*** Opening of ENTRIES PROVIDED ***
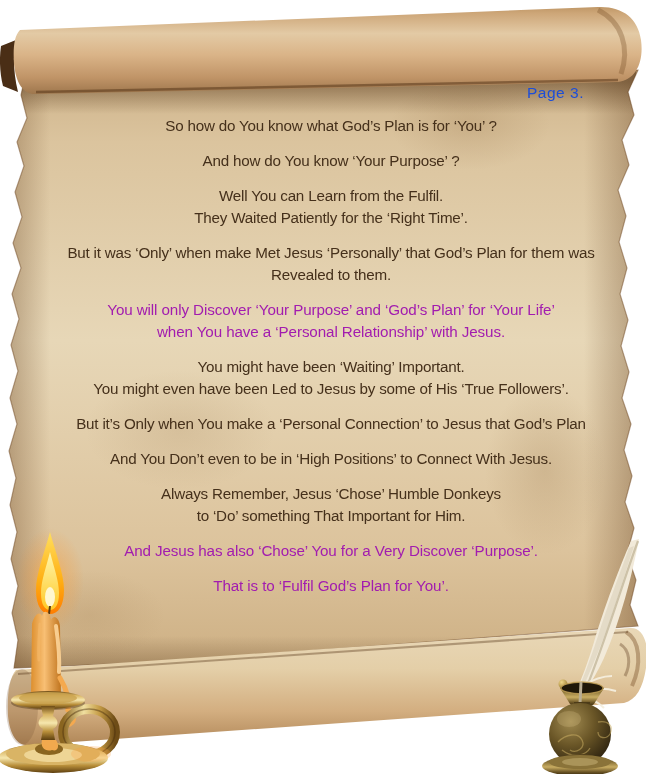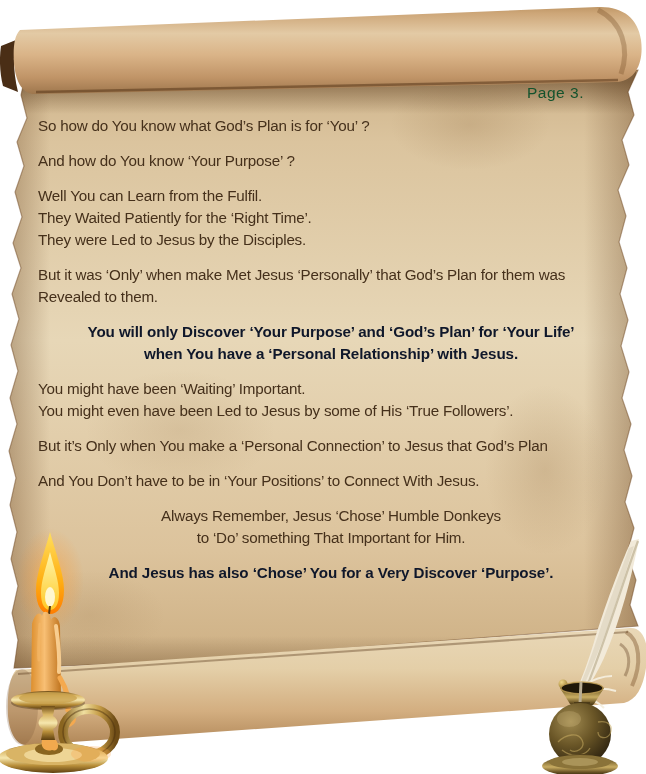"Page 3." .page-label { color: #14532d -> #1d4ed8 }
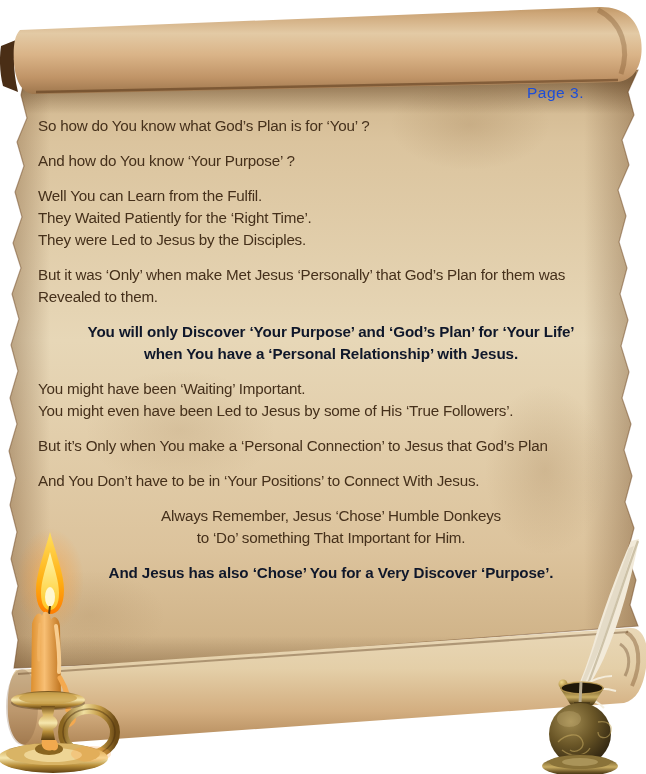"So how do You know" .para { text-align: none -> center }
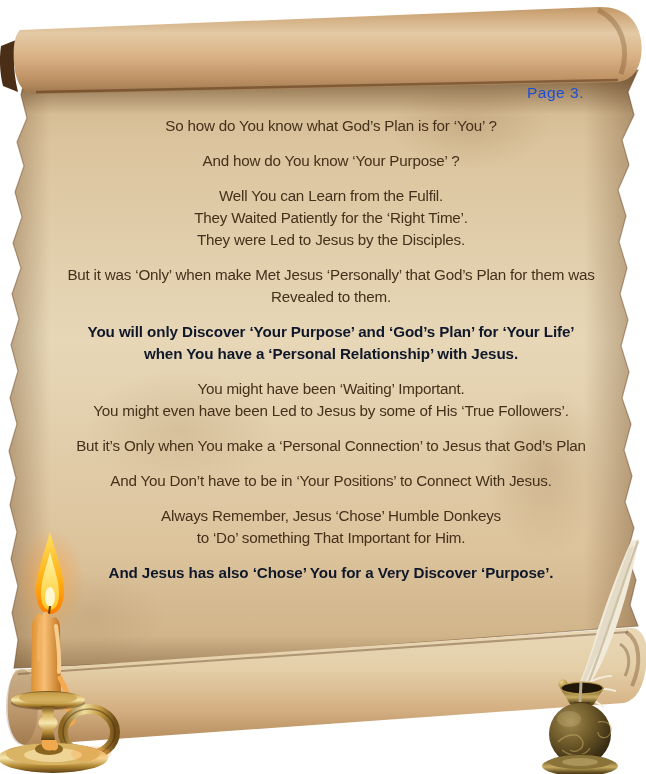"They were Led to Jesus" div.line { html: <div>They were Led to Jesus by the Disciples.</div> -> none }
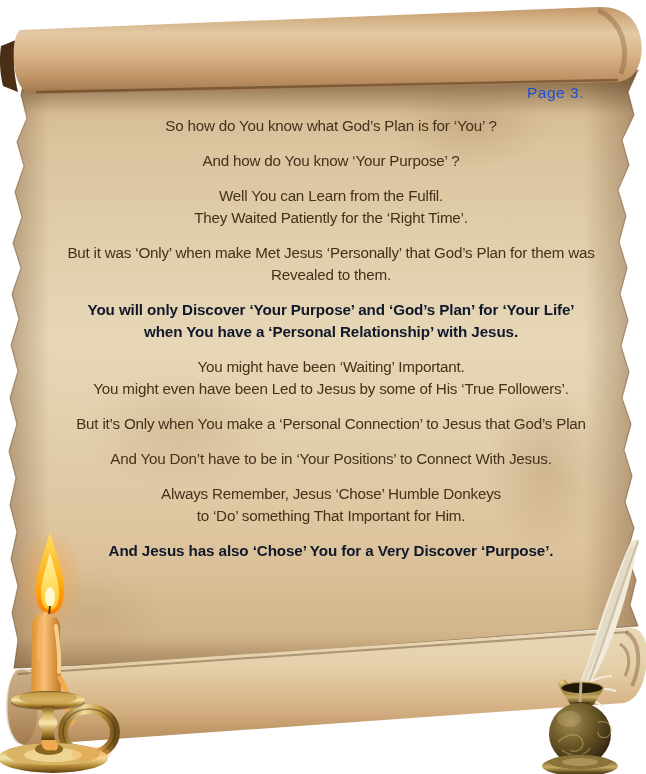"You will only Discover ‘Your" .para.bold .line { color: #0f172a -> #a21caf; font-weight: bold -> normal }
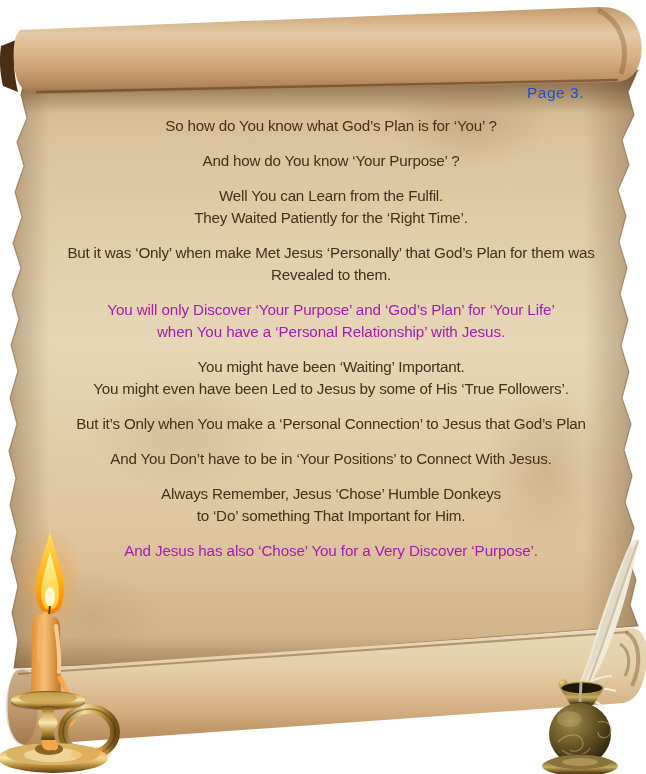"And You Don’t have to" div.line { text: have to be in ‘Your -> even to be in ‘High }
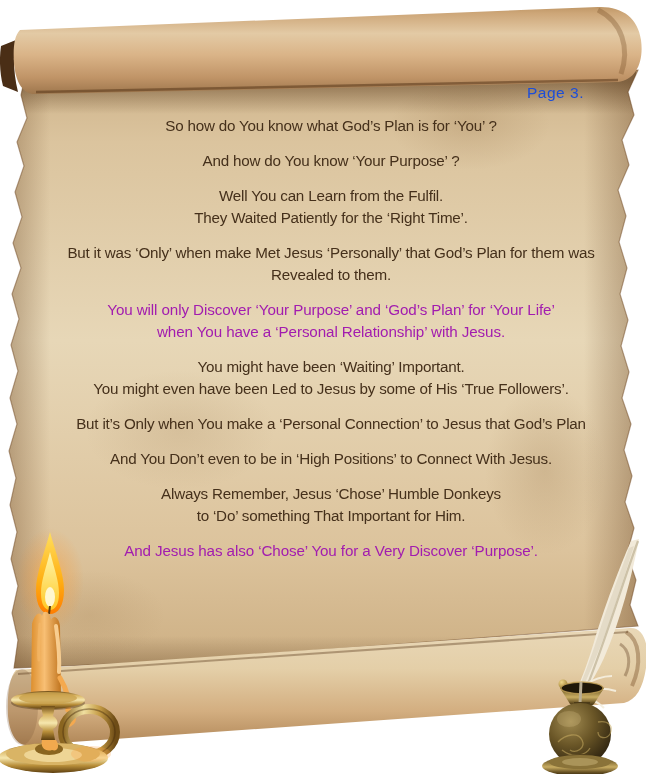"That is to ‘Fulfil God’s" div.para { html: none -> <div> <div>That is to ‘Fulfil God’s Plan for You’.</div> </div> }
*** Close of ENTRIES PROVIDED ***
*** Opening of ENTRIES PROVIDED ***
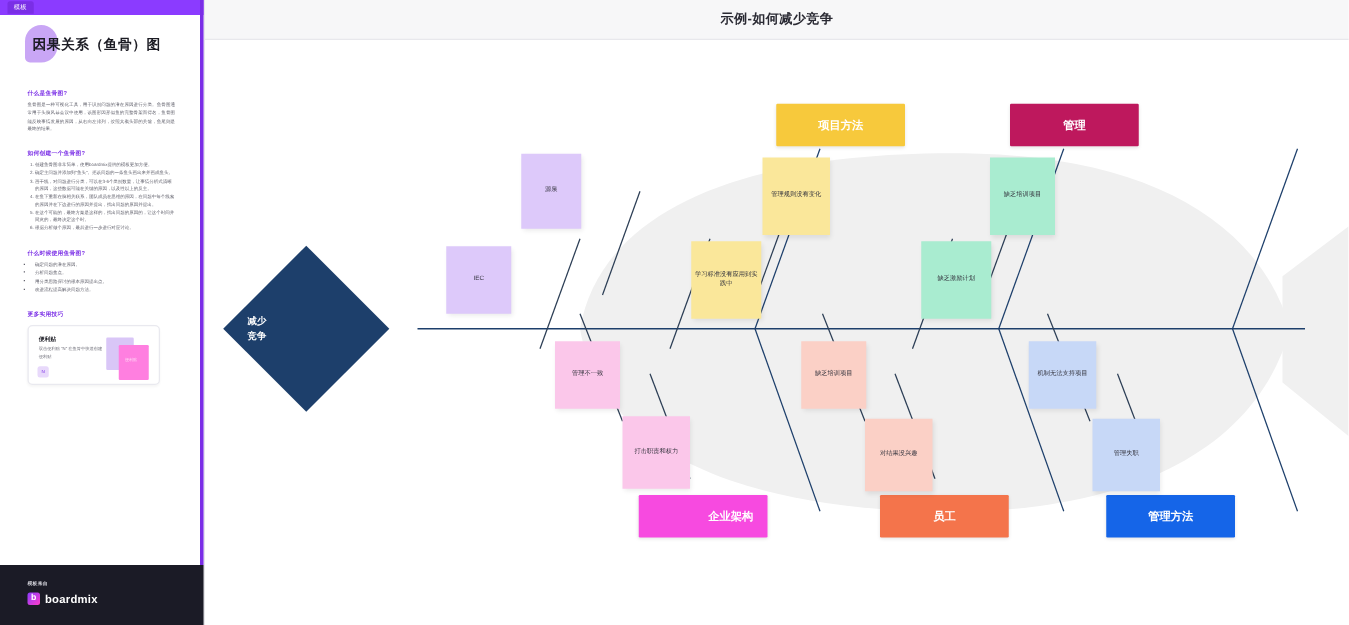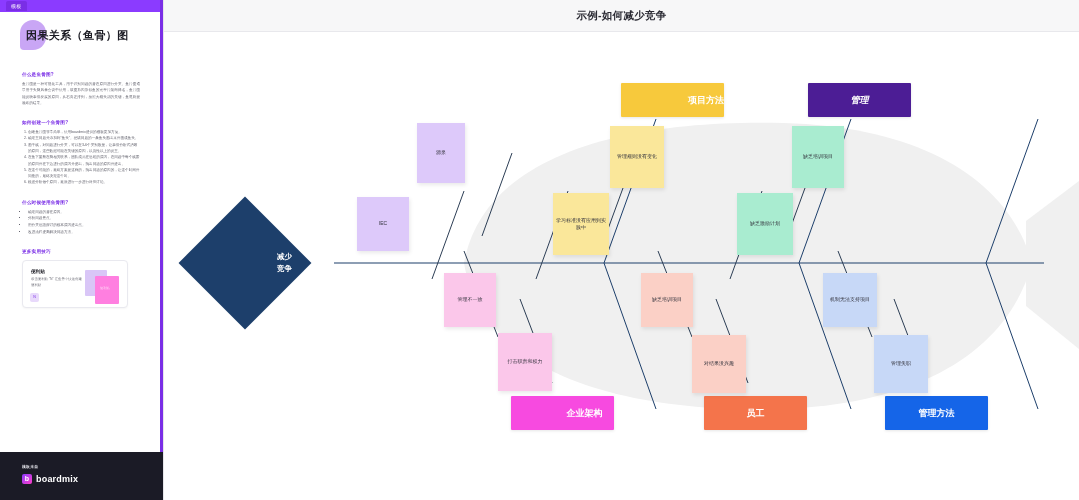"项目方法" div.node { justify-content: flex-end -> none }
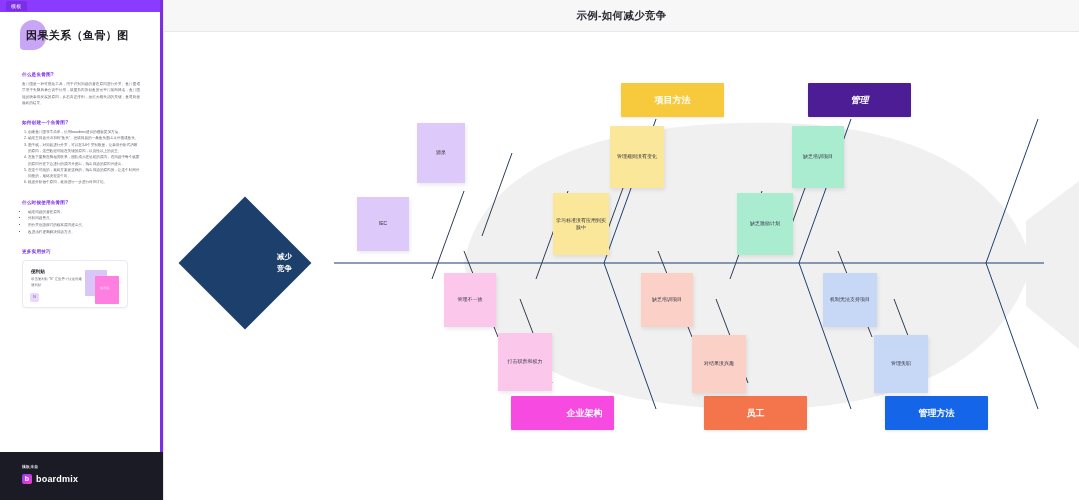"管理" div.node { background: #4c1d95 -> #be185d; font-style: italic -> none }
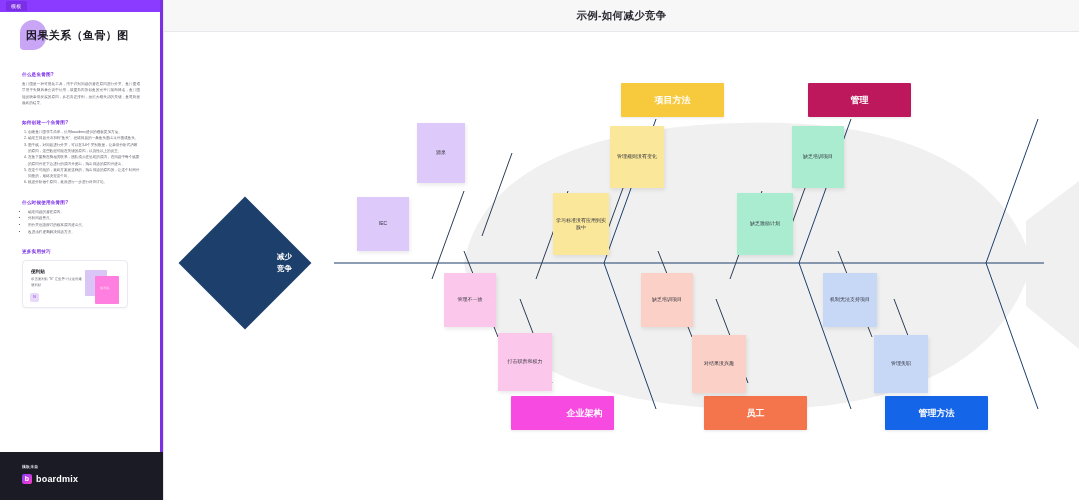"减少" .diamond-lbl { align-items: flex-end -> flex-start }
*** Close of ENTRIES PROVIDED ***
> **EXERCISE**: While skipping the pictures, transcribe the data above from the line showing "will only Discover" through the line showing "You Don’t have", exactly and with both ends.

> **SOLUTION FOR THIS PROBLEM**:
"You will only Discover ‘Your" .para.bold .line { color: #0f172a -> #a21caf; font-weight: bold -> normal }
"And You Don’t have to" div.line { text: have to be in ‘Your -> even to be in ‘High }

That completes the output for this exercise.